氷のように冷たいはやての声に、ヴァイスとエリオはピシャリと口を閉じた。

 

「理屈じゃないですって⁉︎ こっちはこんなに心配してるのに自分勝手にもほどがあるわよ‼︎」

 

「……一度、()()()()お話しするべきみたい」

 

「……待たされるこっちの身にもなって欲しいね?」

 

「今回ばかりは許せないよ。絶対に」

 

五人の美女が怒っていた。それはもう身震いするほどに。

 

「「……」」

 

エリオとヴァイスは心の中で祈った。せめて骨ぐらいは残りますように、と。

 

その時だ。
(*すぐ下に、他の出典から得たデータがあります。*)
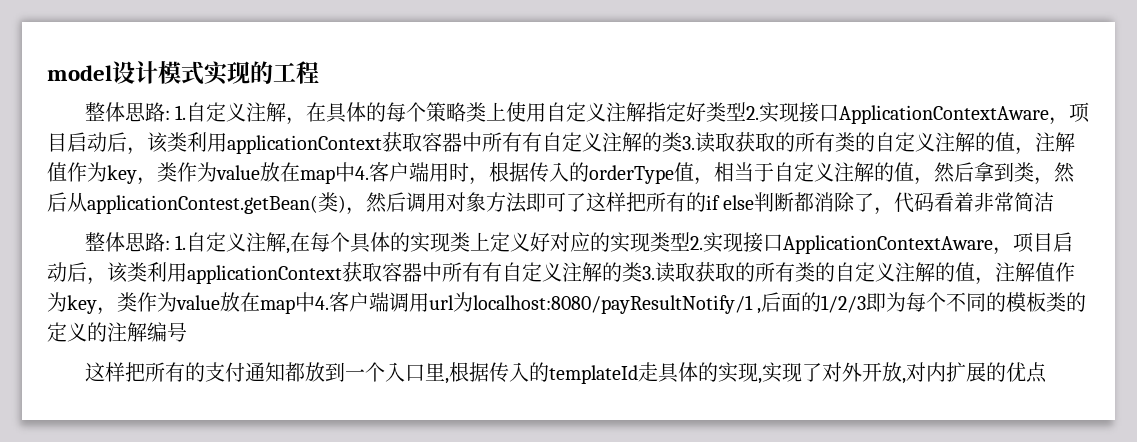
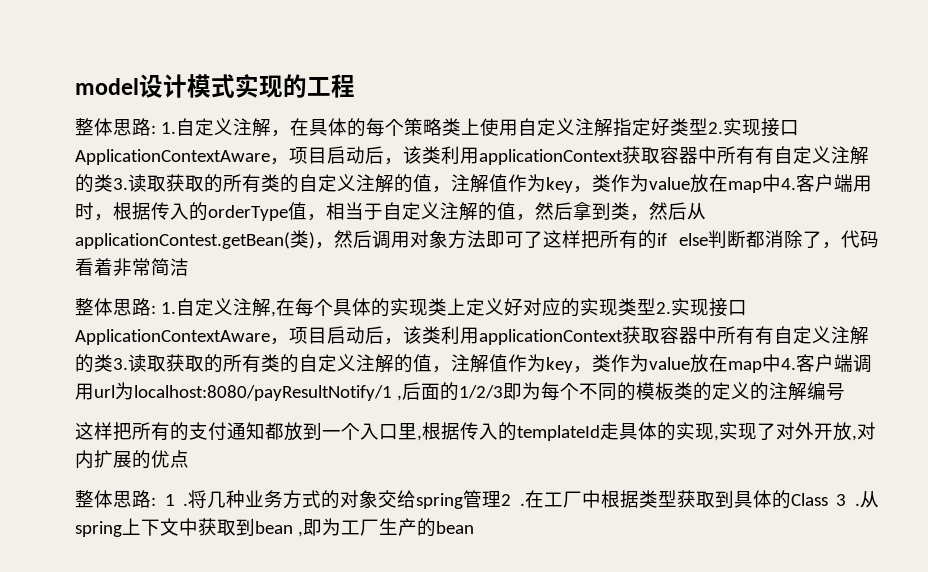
(1047, 372) none -> [75,490,879,509] [75,518,474,537] // 整体思路: 1 .将几种业务方式的对象交给spring管理2 .在工厂中根据类型获取到具体的Class 3 .从spring上下文中获取到bean ,即为工厂生产的bean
ゆりかごの一部分が爆発し、煙と共に何かが飛び出た。

 

「アントさんだ‼︎」

 

スバルが指をさす先で、アントとガーラは戦っていた。

 

周囲に散らばるガジェットや瓦礫を足場にして飛び回るアントとガーラ。ボロボロの身体のどこにあれだけの力が残っていたのか。驚きを通り越して呆れてしまう。

 

二人は徐々に地上に近づいていき、やがて森の中へ突っ込んでいった。

 

「あそこや‼︎ 追うで‼︎」

 

「「「「「了解‼︎」」」」」

 

 

 

………

 

 

 

「……ワンダウン……俺の方が優勢だな」

 

「貴様も倒れているだろうが……同点だ」

 

二人は地べたに這いつくばっていた。

 

「はぁ……はぁ……」

 

「はぁ……はぁ……」

 

二人ともすでに限界は超えていた。ガーラは仰向けになり口を開いた。

 

「……お前と、戦うのは……何度目だろうな?」

 

「……さあ……な。数える気すら……なくなった」

 

「そう……か。貴様にとっては……なおのことそうなのだろうな……」

 

「……」

 

「俺は……強かったか?」

 

「……ああ、最悪の相手だったよ」

 

「そうか……」

 

二人はしばらく無言だった。アントは空を見上げながら、ふと気付いた。

 

「くはっ」

 

「……どうした?」

 

「いや……なに。バカは死んでも……治らないんだな、てよ」

 

バカはバカのまま。いくつになっても、どんな経験をしても、何度死んでも、根本の部分は変わらないらしい。

 

「……ああ、そのようだな」

 

「……バカにしてんのかテメエ」

 

「貴様が……言い出したのだろう」

 

「テメエに言われるのは……なんかムカつく」

 

「……理不尽な話だ」

 

馬鹿話をしていた二人だったが、やがてアントはフラフラと起き上がり、刀を構えた。

 

「正真正銘、最後だ」

 

それに応じてガーラも起き上がり構えを取る。

 

「ああ、最後だ」

 

二人の動きが止まった。静かな空気が流れる。

 

次で決まる。次の一撃で終わる。どんな結果であれ、ここで決着がつく。

 

二人はカッと目を見開いた。

 

「オォォオオオ!!!」

 

「ハァァアアア!!!」

 

次の瞬間、二人は互いに背を向けていた。

 

「ゴボッ……」

 

血を吐き膝をつくアント。

 

「ガ……フ……」

 

袈裟懸けに切り傷を作り、同じく膝をつくガーラ。

 

そして二人はゆっくりと前に倒れていき、

 

 

── 一瞬、一瞬だけ早くガーラの額が地に着いた。

 

 

「俺の……勝ちだ……」

 

アントはポツリと呟き、意識を失った。

 

「アント‼︎」

 

「アントくん‼︎」

 

「兄さん‼︎」

 

「アントさん‼︎」

 

なのは達が駆けつけた時、すでに勝敗は決しており、アントもガーラも満足げに笑みを浮かべていた。